Beni getirip bu odaya koydular sonsuzun ilk gününde. Herkes ayaklarıma çöküyor, eteklerimi öpüyor ve bekliyorlardı. Neyi beklediklerini merak etmedim. Çok eğlenceliydi. Öyle eğlenceliydi ki...
Bitmeyen bir günde çok geç fark ettim. Ölmüştü. İçimde o beni aslında uyutan şey ölmüştü. Fark ettim ki bekledikleri şey bu ölümdü. Fark ettim ki artık tamamen uyanıktım. Önceden herkesten çok uykudaydım. Üzgün hissetmeyi istedim, kızgın hissetmeyi bekledim, hayal kırıklığına uğrayacağımı sandım ama hayır! Kabullenmek istemedim ama hayır. Artık hem kendi içimin hem de dışarının farkındaydım. Artık gözlerim gerçekten açıktı.

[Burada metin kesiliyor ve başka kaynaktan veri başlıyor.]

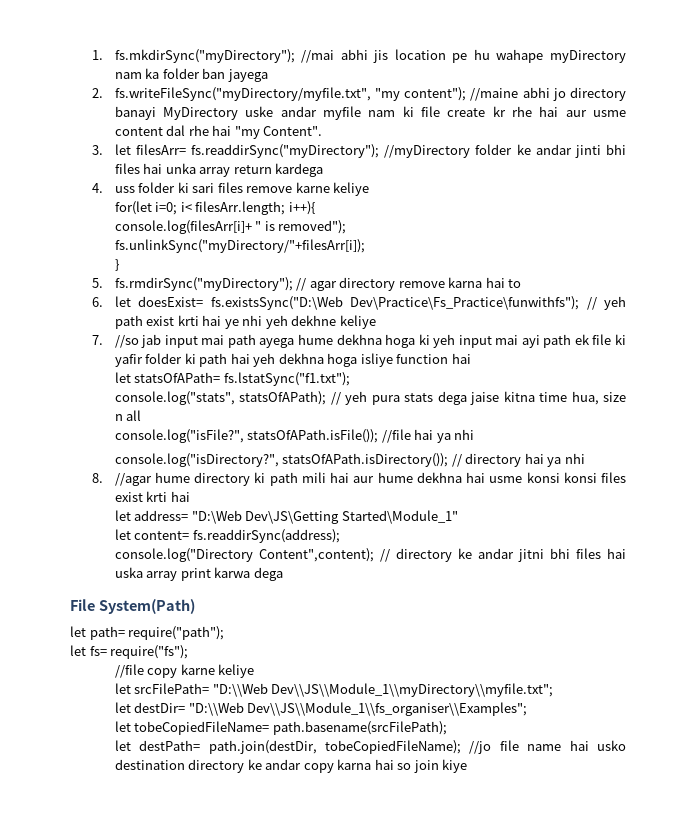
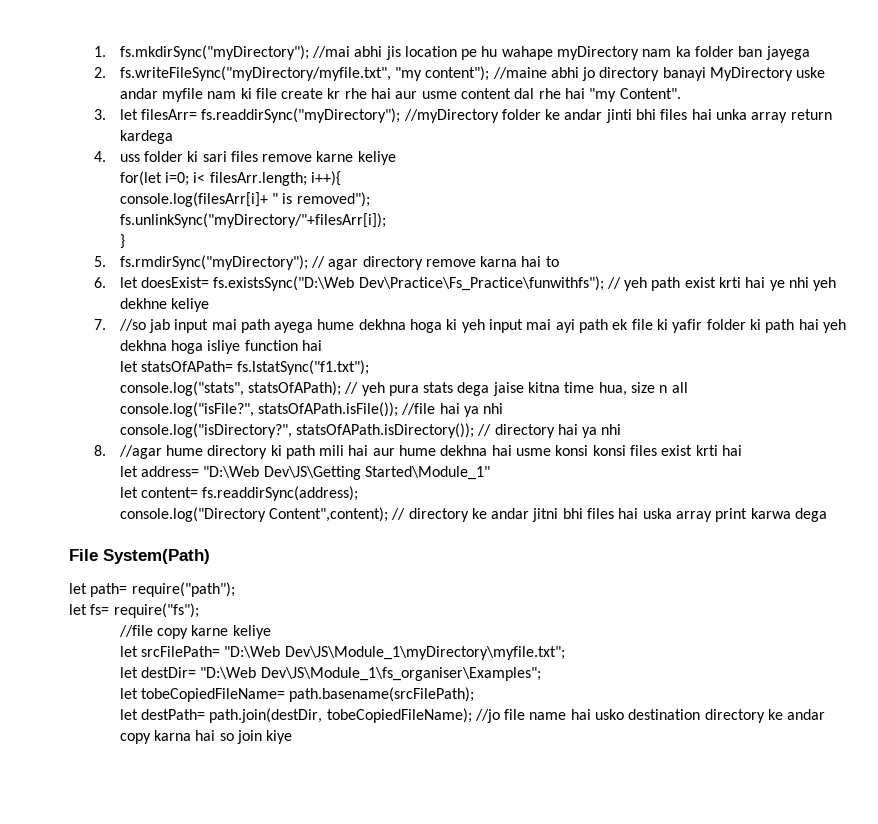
[212,683,554,697] "D:\\Web Dev\\JS\\Module_1\\myDirectory\\myfile.txt"; -> [224,646,565,660] "D:\Web Dev\JS\Module_1\myDirectory\myfile.txt";
[188,702,528,716] "D:\\Web Dev\\JS\\Module_1\\fs_organiser\\Examples"; -> [200,667,541,681] "D:\Web Dev\JS\Module_1\fs_organiser\Examples";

Dışarıya çıktığımda artık eteklerime kapanan onlar yoktu. Herkes odalarında uykudaydı. Birbirlerine karşı, kendilerine karşı, çevrelerine karşı... Bütün bu aptallar uyuyordu. Kendilerine bir koruma yaptıklarını düşünmüş ve zaten uyuduklarının farkında olmayan bu aptallar gidip kendilerini tamamen kapatmışlardı. Tek sıkıntı "korumaları" artık duygularından arınmıştı. Onları da görüyordu. Bedenleri şeffaflaşmış da zihinleri korumasız kalmıştı.
Odamdan çıktım ve eskiden olsa yapacağım şeyi yapmayı seçtim. Odaların her birini teker teker aptallıktan temizledim. Sonsuz sayıdaki odaların hepsini temizledikten sonra odama geri döndüm. Eskiden olsaydı delirmiş olurdum tabi ki ama durum bu değildi. Artık beni delirtecek olan şey, "duygular", yok olmuşlardı.
Yatağıma oturdum, düşündüm ve düşündüm. Anlatılanları tekrar düşündüm ama acı yoktu. Eğlence de yoktu. Elime bıçağımı aldım ve acıyı derimde hissetmeye çalıştım ama bu da başarısızdı. Kollarımdan nazik ve kibarca akan kan acı veriyordu ama zevk vermiyordu. Ve bundan sonra hiç bir şey olmadı.
Uyumak istedim ama bu mümkün değildi. Öbür aptallar gibi uyumak benim için imkansızdı. Hiç adil değildi ama yine de hiçbir şey hissetmiyordum. Her şey sadece sıkıcıydı ama bu benim umrumda bile olmuyordu ama olmalıydı. Hiç bir şey umrumda olmadığı için her şeyi boşvereceğim."
Otuduğu yerden kalktı. Biraz cesetleri gezdi ve yattı. İmkansız bir uykuya dalmaya çalıştı...
ŞİMDİ OKUDUĞUN
zihnimden kopan hikayeler
Cerita PendekSadece stresimi atmak için yazdığım, zihnimden zorla kopardığım düşüncelerin gönlümden gelen duygular ve gerçeklikten uzaklaşma isteğini dindirmek için yazdığım bir kaç hikaye...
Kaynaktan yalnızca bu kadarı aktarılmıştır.